How to distinguish a fake WhatsApp message from a real one

The Forward function is a help, but you should be aware of the tricks they use to deceive us.

Everything that is popular on the Net is also susceptible to piracy. This maxim is undoubtedly true, because hackers see in the most popular apps, programs and websites the best possible channel for transmitting viruses, online scams and malware content.

Especially at WhatsApp, which is used by more than a billion people a month. Why? Precisely because of the large number of users WhatsApp and others treasure, allowing a virus to spread easily and quickly.How to distinguish a fake WhatsApp

The messaging app has been successful with recent features such as knowing when a received message has been forwarded from another chat, but ultimately you have to be careful to know how to distinguish false messages from real ones.

Distinguish a fake WhatsApp message from a real one

Have you ever received a message from someone who is not a contact of yours and is not an official WhatsApp informing you about an update or content? If we don’t have that person on the agenda, it’s possible we do.

But if reading it has jumped your intuition and the thought that something strange is going on with that message, then it is probably a false message.

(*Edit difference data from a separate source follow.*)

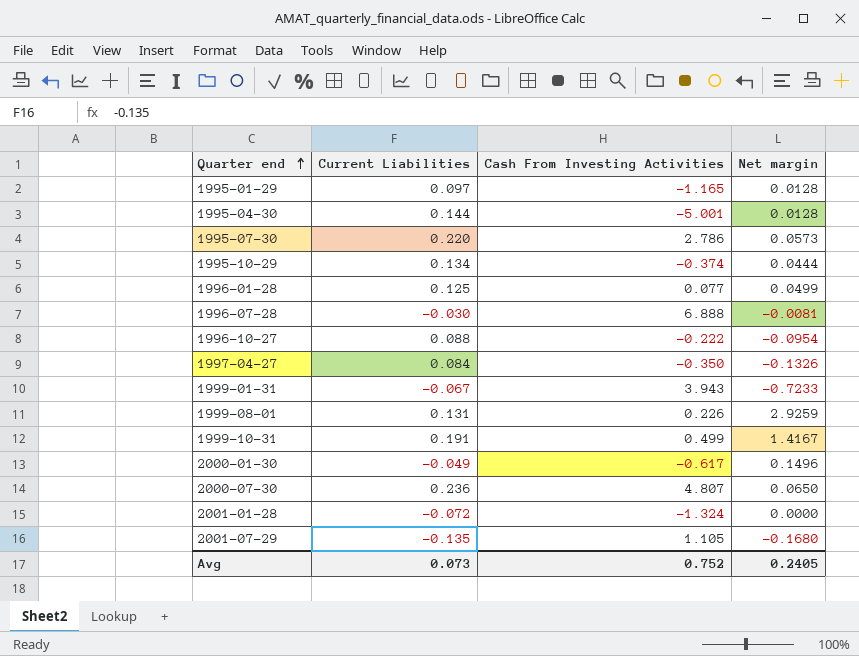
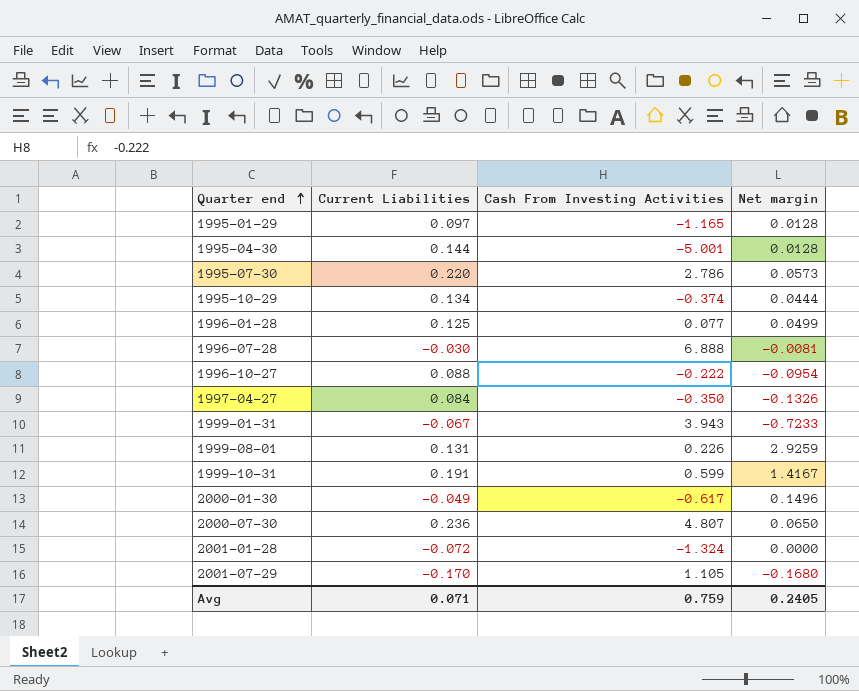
1999-10-31 | Cash From Investing Activities: 0.499 -> 0.599
2001-07-29 | Current Liabilities: -0.135 -> -0.170
Avg | Current Liabilities: 0.073 -> 0.071
Avg | Cash From Investing Activities: 0.752 -> 0.759

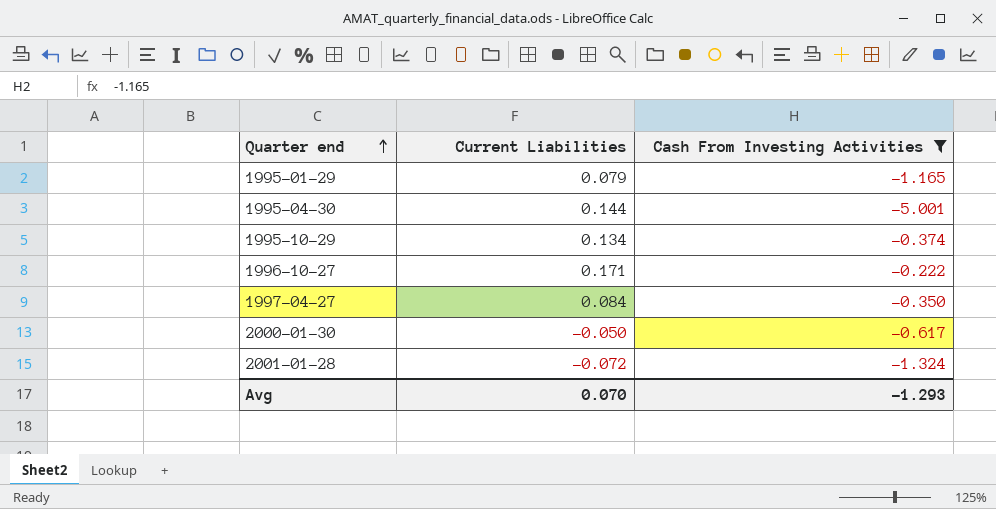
filter: none -> Cash From Investing Activities <= -0.222
column Net margin | position: 4 -> none
1995-01-29 | Current Liabilities: 0.097 -> 0.079
1996-10-27 | Current Liabilities: 0.088 -> 0.171
2000-01-30 | Current Liabilities: -0.049 -> -0.050
Avg | Current Liabilities: 0.071 -> 0.070
Avg | Cash From Investing Activities: 0.759 -> -1.293

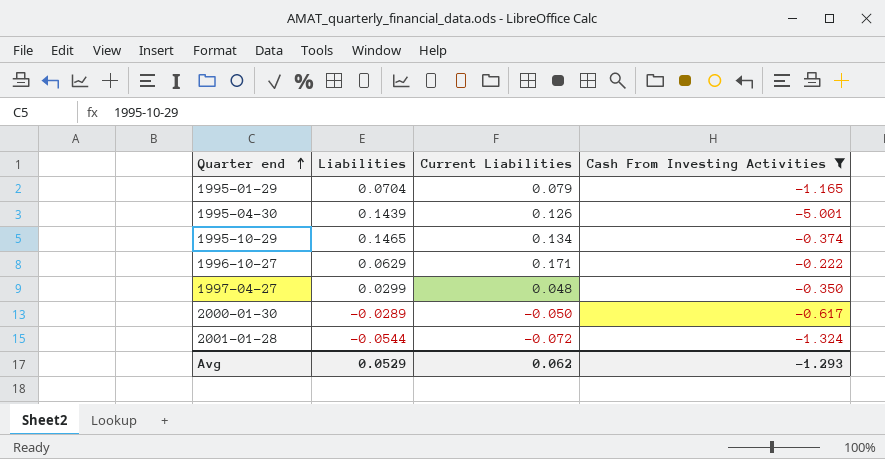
column Liabilities | position: none -> 2
1995-04-30 | Current Liabilities: 0.144 -> 0.126
1997-04-27 | Current Liabilities: 0.084 -> 0.048
Avg | Current Liabilities: 0.070 -> 0.062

Unwanted messages sent by unauthorized third parties can reach you in a variety of ways: spam, scams, or messages from impostors posing as members of the WhatsApp team.

All these messages try to deceive you and try to get you to do something that could endanger the security of your device and/or your data. And someone may be trying to trick you if you receive a message through WhatsApp or email that has one of these features:

– The sender says he represents WhatsApp.

– The message asks you to forward it.

– The message says that you can avoid a penalty, such as blocking your account, if you forward it.

– The message promises you a gift from WhatsApp or someone else.

Taking advantage of current events

One of the hallmarks of an attempted scam is to take advantage of something being announced, such as a new WhatsApp feature, update, or service.

For example, in November, just after the announcement of the official release of WhatsApp video calls, the app had a scam circulating among users, taking advantage of their desire to use the new feature.

In the form of a message we saw in our WhatsApp an announcement that video calls could already be activated, and underneath a banner for us to pick and click.

If we did, after a false assessment of our version of WhatsApp we were invited to visit a website to verify our identity where private data was requested and share the function with several of our contacts.

And that’s it, when we put them in, we were lost. We had another one right in the middle of Christmas, when social networks are used most, in the form of a scam that promised to surf the Internet for free without being connected to WiFi.

The message came with a link to a website to activate the service and share it with other contacts. Ring a bell? Exactly, same basic M.O.

Malware, ransomware

What if we get stung and ripped off? Not only does the phishing attack succeed and hackers get our data fraudulently, but it can also install malware on our smartphone and harm all those to whom we have sent the message in order to get free Internet on the mobile without using Wi-Fi. Or even worse: a ransomware that kidnaps your mobile and forces you to pay to unlock it.

Block and Delete

As recommended by experts, it is best to be wary of all these promotions that involve sharing things with other users, as it is a clear invitation to continue spreading the scam. You also have to look at the texts, the possible emails.

And, above all, a lot of attention with the short links and without revealing directions to those who tell us to click, because sometimes it may not be necessary to open a link on the web to which we have been referred, but simply opening that web and we can be in danger.